Kardeşler, Emîru’l-Müminîn ve doğru yolda giden vükelâsı bizlere mektepler, hikmet evleri, ilm ü irfan yuvaları, Dâru’l -fünunlar açtılar. Biz de her maarifi elde edelim. İnsanlık merdiveninde biz de yükselelim. Kendimizi cehâletten ve hayvanlık vasıflarından kurtaralım. Bu iyiliklerinden dolayı onlara dua etmek, teşekkür etmek bize borçtur. İzzet ve şerefe götüren kemâlâtı tahsil etmeye çalışmamız gerekir. Ömrümüzü boş yere telef etmekten sakınalım. Fırsatları kaçırmayalım. Kendimize ve milletimize faydalı olan şeyleri bir yana bırakarak ömürlerimizi faydasız şeylerle geçirmeyelim. Geçmişlerin şerefini, gelecek nesillerin hukukunu zayi etmeyelim. Bu uğurda rahatımızı terk ederek çalışmalıyız. Bütün düşüncelerimizi, milletimizin ve ebnâ-yı cinsimizin şerefle yükselmesi için harcamalıyız. Hikmet mertebelerine götüren yollara girmeliyiz. Milletin şerefini arttırmaya çalışmalıyız.
Kardeşlerim, artık medenî milletlerden ibret almayacak mısınız? Başkalarının yaptıklarına bir bakın. Çalışmayla maârifin sonuna, yükselmenin gayesine ulaştılar. Artık bizim için de bütün sebepler hazırlanmıştır, terakkiye hiç bir mani kalmamıştır. Ancak tembellik, akılsızlık ve cehâlet ilerlemeye engeldir. Bunları açık söylüyorum. Sonunda bu âdil devlete iltica ederek buraya göçme nimetini bana verdiğinden dolayı Allaha hamd-ü senâlar ederim. Beni ve sizleri bu devletin nimetlerinin kadrini, iyiliklerini bilenlerden eylesin. Benim ve sizlerin hepimizin üzerinden rızasını eksik etmesin. Ve bu devlete ilelebet zevâl vermesin.”
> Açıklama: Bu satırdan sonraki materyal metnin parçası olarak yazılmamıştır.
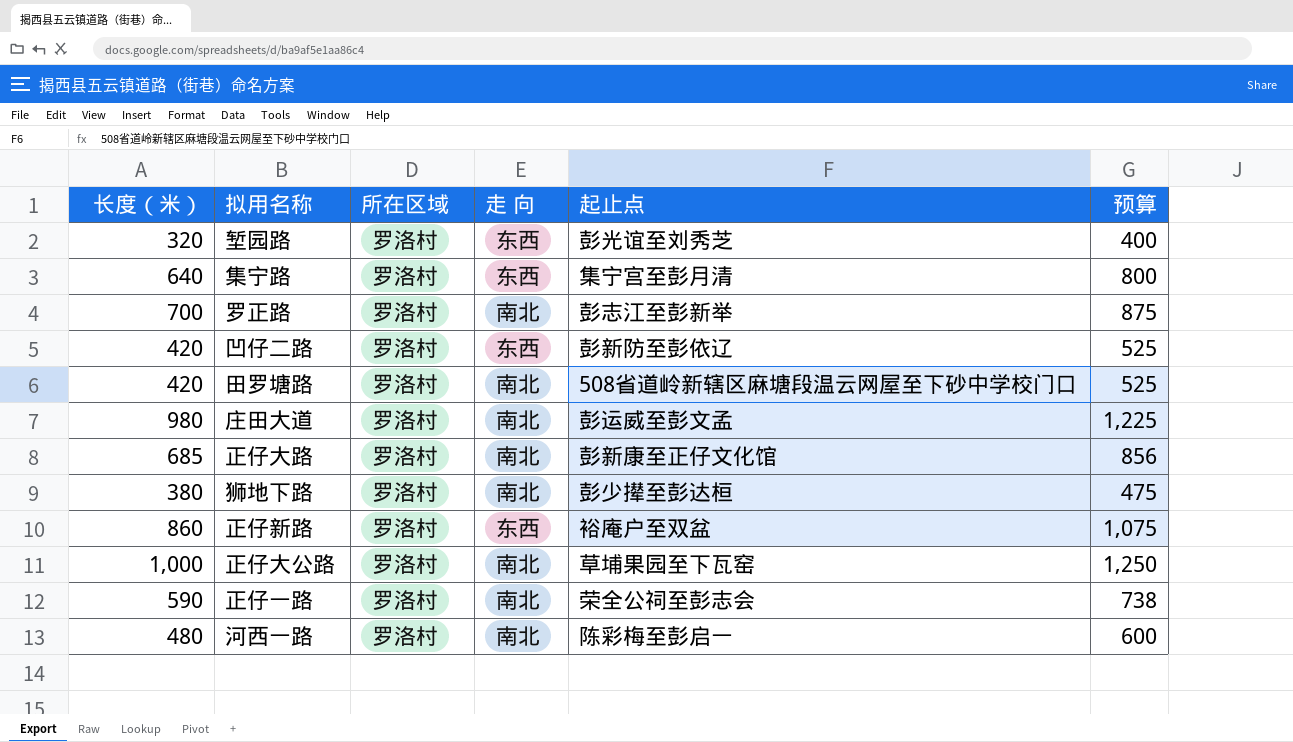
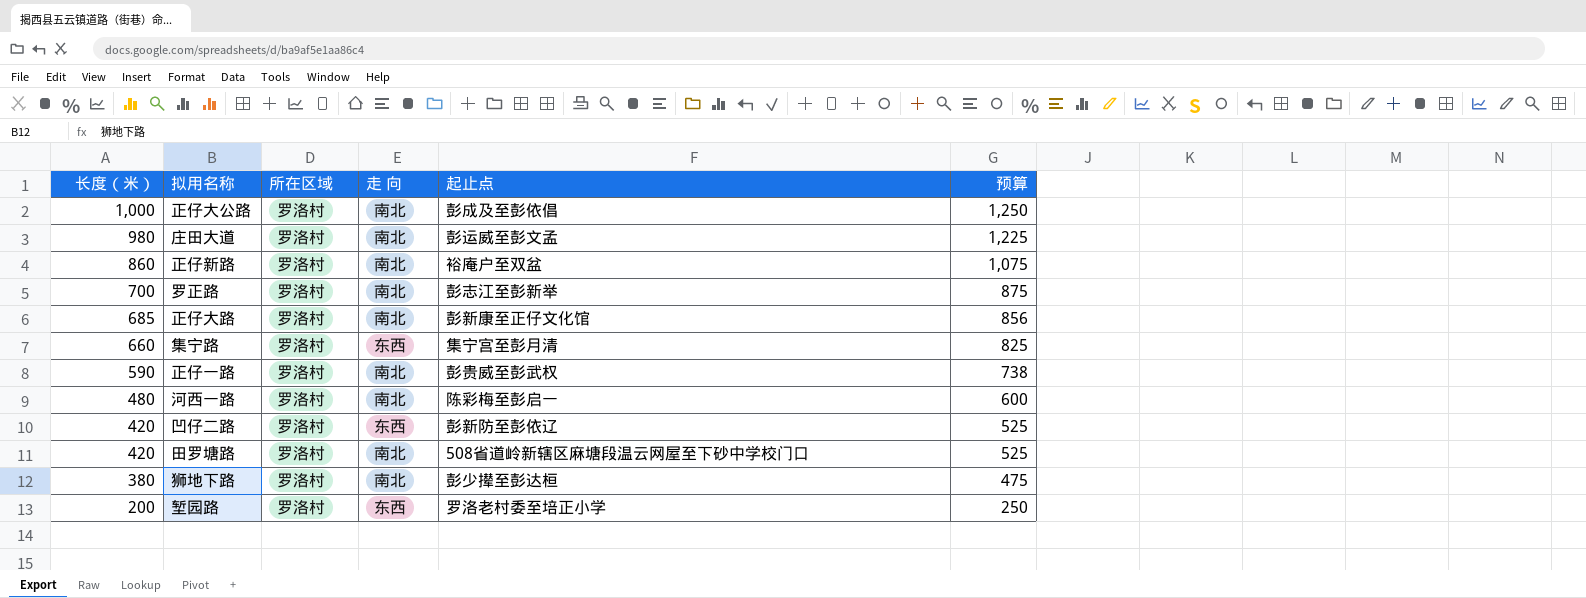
row order: none -> 长度（米） descending
正仔大公路 | 起止点: 草埔果园至下瓦窑 -> 彭成及至彭依倡
正仔新路 | 走 向: 东西 -> 南北
集宁路 | 长度（米）: 640 -> 660
集宁路 | 预算: 800 -> 825
正仔一路 | 起止点: 荣全公祠至彭志会 -> 彭贵威至彭武权
堑园路 | 长度（米）: 320 -> 200
堑园路 | 起止点: 彭光谊至刘秀芝 -> 罗洛老村委至培正小学
堑园路 | 预算: 400 -> 250

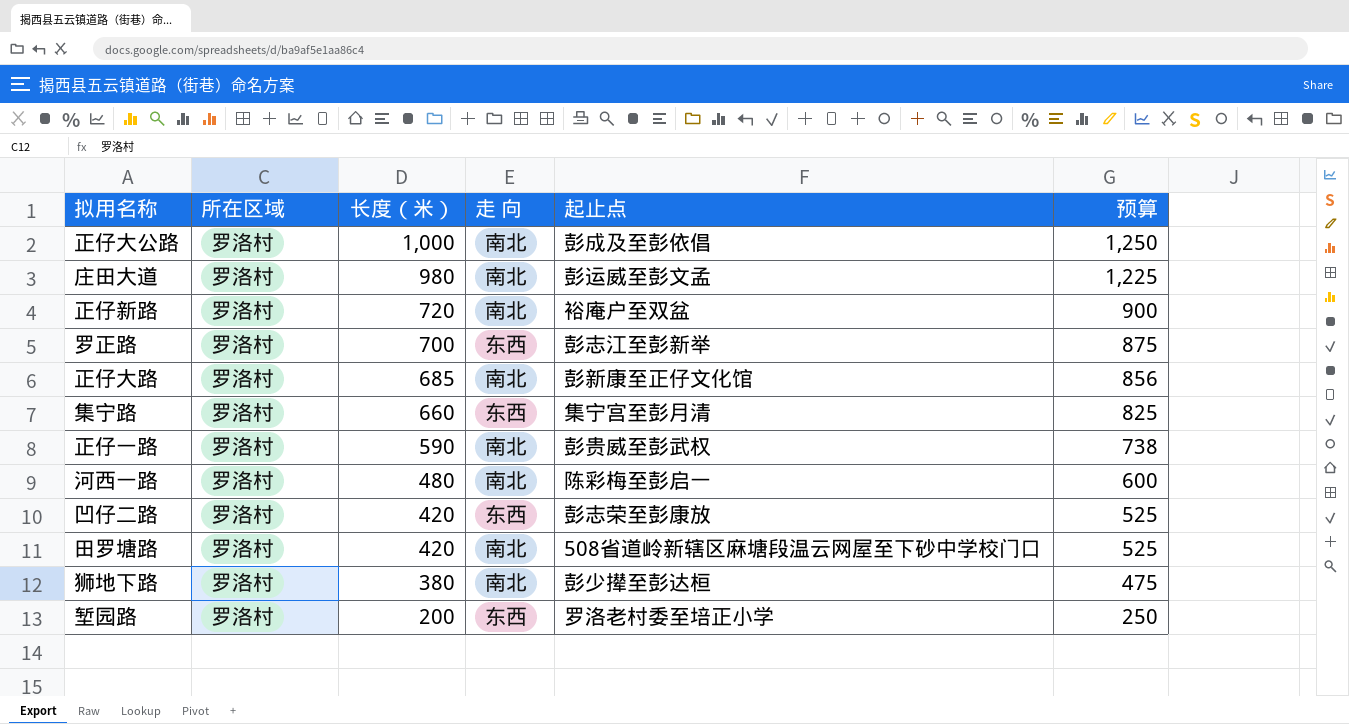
column 长度（米） | position: 1 -> 3
正仔新路 | 长度（米）: 860 -> 720
正仔新路 | 预算: 1,075 -> 900
罗正路 | 走 向: 南北 -> 东西
凹仔二路 | 起止点: 彭新防至彭依辽 -> 彭志荣至彭康放

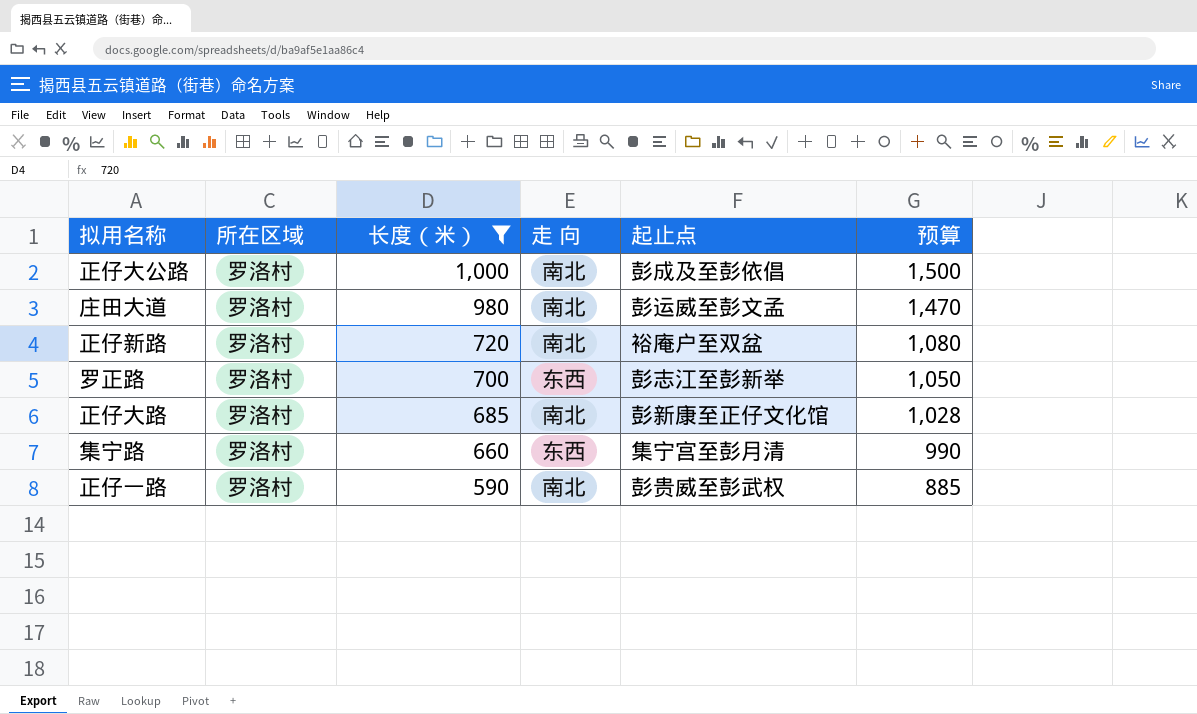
filter: none -> 长度（米） >= 590
column 预算 | formula: [长度（米）] * 1.25 -> [长度（米）] * 1.5

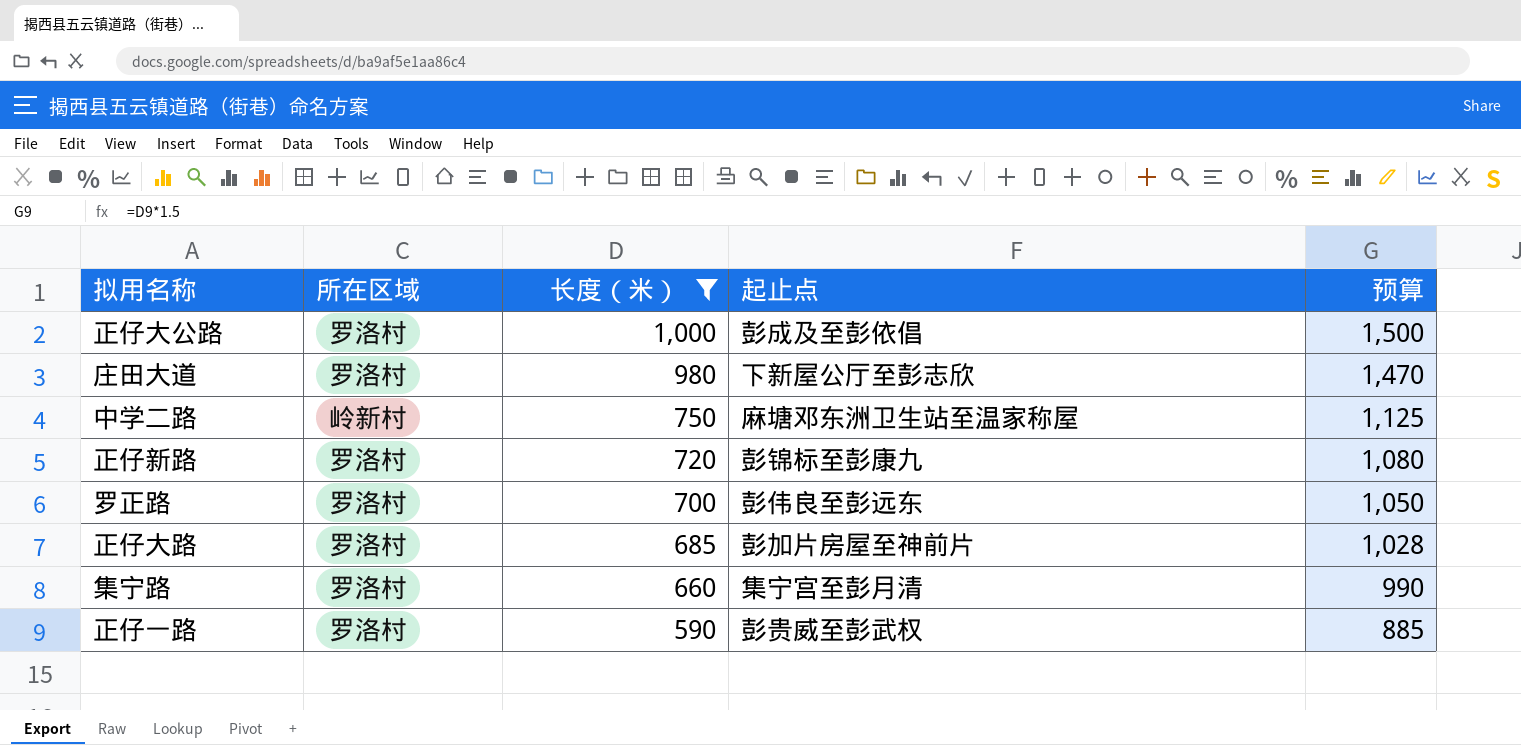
column 走 向 | position: 4 -> none
庄田大道 | 起止点: 彭运威至彭文孟 -> 下新屋公厅至彭志欣
row 中学二路: none -> 岭新村 | 750 | 麻塘邓东洲卫生站至温家称屋 | 1,125
正仔新路 | 起止点: 裕庵户至双盆 -> 彭锦标至彭康九
罗正路 | 起止点: 彭志江至彭新举 -> 彭伟良至彭远东
正仔大路 | 起止点: 彭新康至正仔文化馆 -> 彭加片房屋至神前片

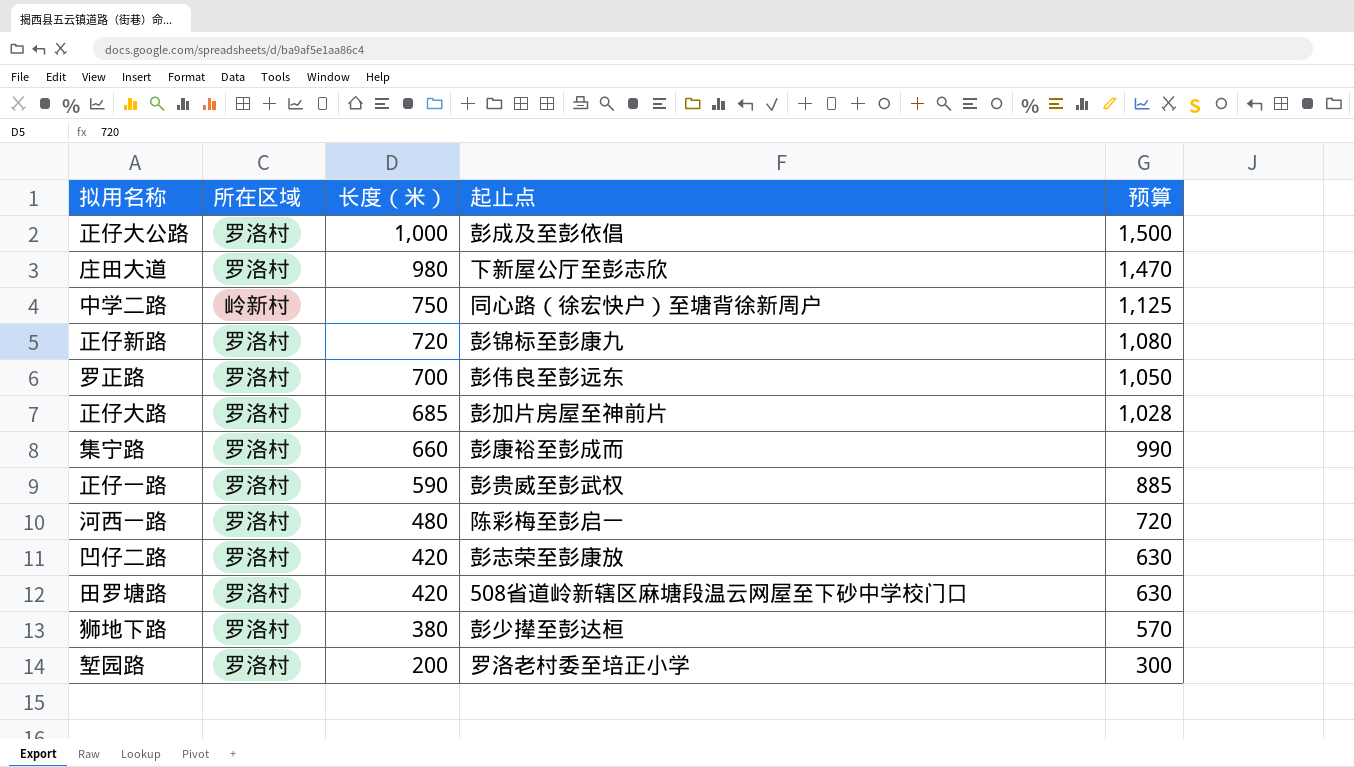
filter: 长度（米） >= 590 -> none
中学二路 | 起止点: 麻塘邓东洲卫生站至温家称屋 -> 同心路（徐宏快户）至塘背徐新周户
集宁路 | 起止点: 集宁宫至彭月清 -> 彭康裕至彭成而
17 Ramazan 1287 günlü Takvim-i Vakayi, Dârü’l-fünun müdürü Tahsin efendinin hasbel-icâp vazifesinden ayrıldığım yazıyor. Âlî Paşanın Sadrazamlığı müddetince Dârü’l-fünun’a kilit vuramadılarsa da iki seneden beri Ramazanda verilmekte olan bu halk konferansları derhal kesiliyor. Âlî Paşanın ölümü ile Dârül-fünun da kapatılıyor.
Cemâleddîn için hilâfet merkezi olan İstanbul haram oldu. Bilâhare arzu ettiği takdirde dönebilmek üzere İstanbul’dan uzaklaşmasına dair makam-ı sadâretten emir çıkıyor. Bu ne acı bir şeydir. Sâdık tilmîzî Abduh’un dediği gibi, hakkına nâil olamayarak ve hiddetini içine gömerek İstanbul’dan ayrıldı. 1288 Muharremi başlarında Mısır’a vardı. Konferans Ramazan ayında olduğuna göre konferans hâdisesinden 3-4 ay sonra İstanbul’dan ayrılmış oluyor.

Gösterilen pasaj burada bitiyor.